Grouped GEMM + Quant (SM100)#

This is an experimental API and subject to change.

Legacy dense-only API note: This page documents the older dense-only grouped quant API. For new integrations, prefer the unified Grouped GEMM + Quant (Unified) page.

Overview#

Grouped GEMM + Quant fusion: A contiguous grouped block-scaled GEMM with output quantization on NVIDIA Blackwell GPUs (SM100+), designed for MoE (Mixture of Experts) workloads. Implemented with CUTLASS/CUTE. Groups are contiguous in the M dimension and described by padded_offsets (cumulative aligned end offsets). Used for FC2 (forward down-projection) and dFC1 (backward FC1 GEMMs).

This kernel performs:

Block-scaled grouped GEMM: Low-precision GEMM (FP4, FP8) with per-block scale factors across multiple expert groups
Per-row gating: Multiplies output by per-row gating probability
Optional quantized output: Produces row and column scale factors for downstream quantization

Shapes#

Inputs
- A: contiguous activation tensor across all groups, shape (valid_m, K, 1)
- B: weight tensor across all groups, shape (N, K, L)
- SFA: scale factor tensor for A, shape (32, 4, ceil(valid_m/128), 4, ceil(ceil(K/sf_vec_size)/4), 1)
- SFB: scale factor tensor for B, shape (32, 4, ceil(N/128), 4, ceil(ceil(K/sf_vec_size)/4), L)
- padded_offsets: cumulative sum of aligned group M sizes, shape (L,). valid_m = padded_offsets[-1]
- alpha: per-group scaling factors, shape (L,)
- prob: per-row gating probabilities, shape (valid_m, 1, 1). Required.
- norm_const: normalization constant for FP8 quantization, shape (1,)
Outputs
- D: row-quantized output, shape (valid_m, N, 1)
- D_col: column-quantized output, shape (valid_m, N, 1)
- SFD_row: row scale factors (when SFD outputs are enabled, i.e. FP8 inputs), shape (32, 4, ceil(valid_m/128), 4, ceil(ceil(N/sf_vec_size)/4), 1)
- SFD_col: column scale factors (when SFD outputs are enabled, i.e. FP8 inputs), shape (32, 4, ceil(N/128), 4, ceil(ceil(valid_m/sf_vec_size)/4), 1)
- amax: per-group amax (when d_dtype is bf16/float16), shape (L, 1)

Equations#

Step 1: Block-scaled grouped GEMM (per group g with rows m in [padded_offsets[g-1], padded_offsets[g])):

\( \text{ref}[m, n] = \alpha_g \sum_{k} \text{dequantize}(A[m, k], \text{SFA}) \cdot \text{dequantize}(B[n, k, g], \text{SFB}) \)

Step 2: Per-row gating:

\( D[m, n] = \text{prob}[m] \cdot \text{ref}[m, n] \)

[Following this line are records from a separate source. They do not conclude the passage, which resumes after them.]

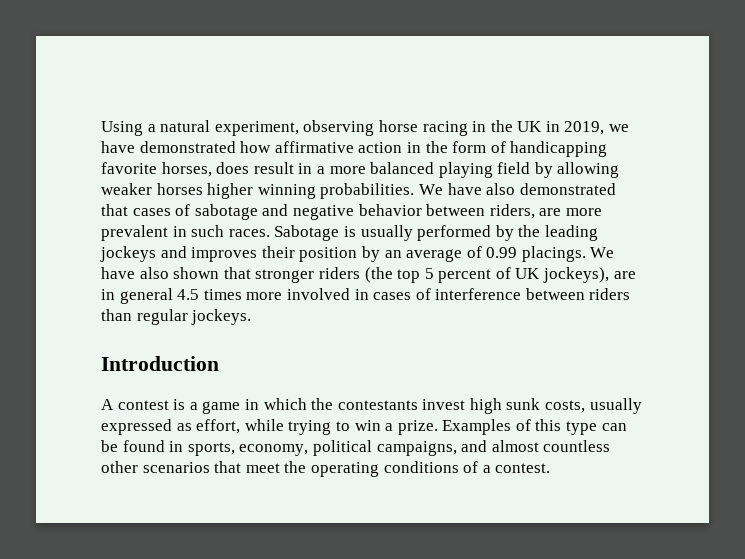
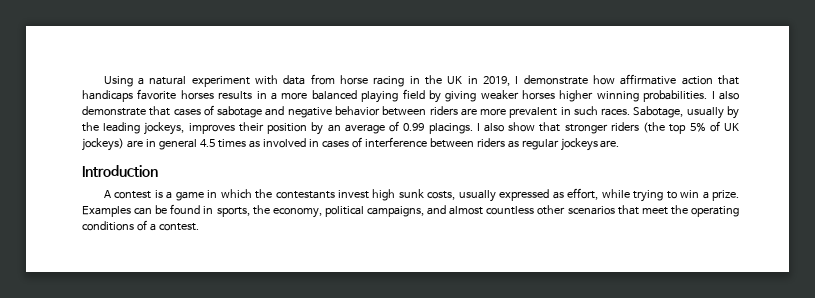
- Using a natural experiment, observing horse racing in the UK in 2019, we have demonstrated how affirmative action in the form of handicapping favorite horses, does result in a more balanced playing field by allowing weaker horses higher winning probabilities.
+ Using a natural experiment with data from horse racing in the UK in 2019, I demonstrate how affirmative action that handicaps favorite horses results in a more balanced playing field by giving weaker horses higher winning probabilities.
- We have also demonstrated that cases of sabotage and negative behavior between riders, are more prevalent in such races.
+ I also demonstrate that cases of sabotage and negative behavior between riders are more prevalent in such races.
- Sabotage is usually performed by the leading jockeys and improves their position by an average of 0.99 placings.
+ Sabotage, usually by the leading jockeys, improves their position by an average of 0.99 placings.
- We have also shown that stronger riders (the top 5 percent of UK jockeys), are in general 4.5 times more involved in cases of interference between riders than regular jockeys.
+ I also show that stronger riders (the top 5% of UK jockeys) are in general 4.5 times as involved in cases of interference between riders as regular jockeys are.
- Examples of this type can be found in sports, economy, political campaigns, and almost countless other scenarios that meet the operating conditions of a contest.
+ Examples can be found in sports, the economy, political campaigns, and almost countless other scenarios that meet the operating conditions of a contest.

Step 3: Optional output quantization (when SFD outputs are generated):

Let \(\text{rcp_max} = 1 / q_{\max}\), where \(q_{\max}\) is the maximum representable value of the output data type (e.g., 448 for FP8 E4M3, 57344 for FP8 E5M2).

\( \text{SFD_row}[m, n] = \text{norm_const} \cdot \max_{k \in \text{block}} |D[m, k]| \cdot \text{rcp_max} \)

\( D_{\text{quantized}}[m, n] = D[m, n] \cdot \frac{\text{norm_const}}{\text{SFD_row}[m, n]} \)

Diagram#

 A (valid_m×K×1)    B (N×K×L)           padded_offsets
 SFA                SFB                      |
   |                 |                       |
   |    +------------+                       |
   |    |                                    |
   v    v                                    v
  Dequantize → Grouped GEMM (per group ranges) → Select B[:,:,group_idx]
                    |
                    | × alpha[group_idx]
                    v
               ref (valid_m×N×1)
                    |
                    | × prob
                    v
               D (valid_m×N×1)
                    |
         +----------+-----------+
         |                      |
         v                      v
    Row Quantize           Col Quantize
         |                      |
         v                      v
    D_row, SFD_row        D_col, SFD_col

API Usage#

High-level Wrapper#

from cudnn import grouped_gemm_quant_wrapper_sm100
from cuda.bindings import driver as cuda

stream = cuda.CUstream(torch.cuda.current_stream().cuda_stream)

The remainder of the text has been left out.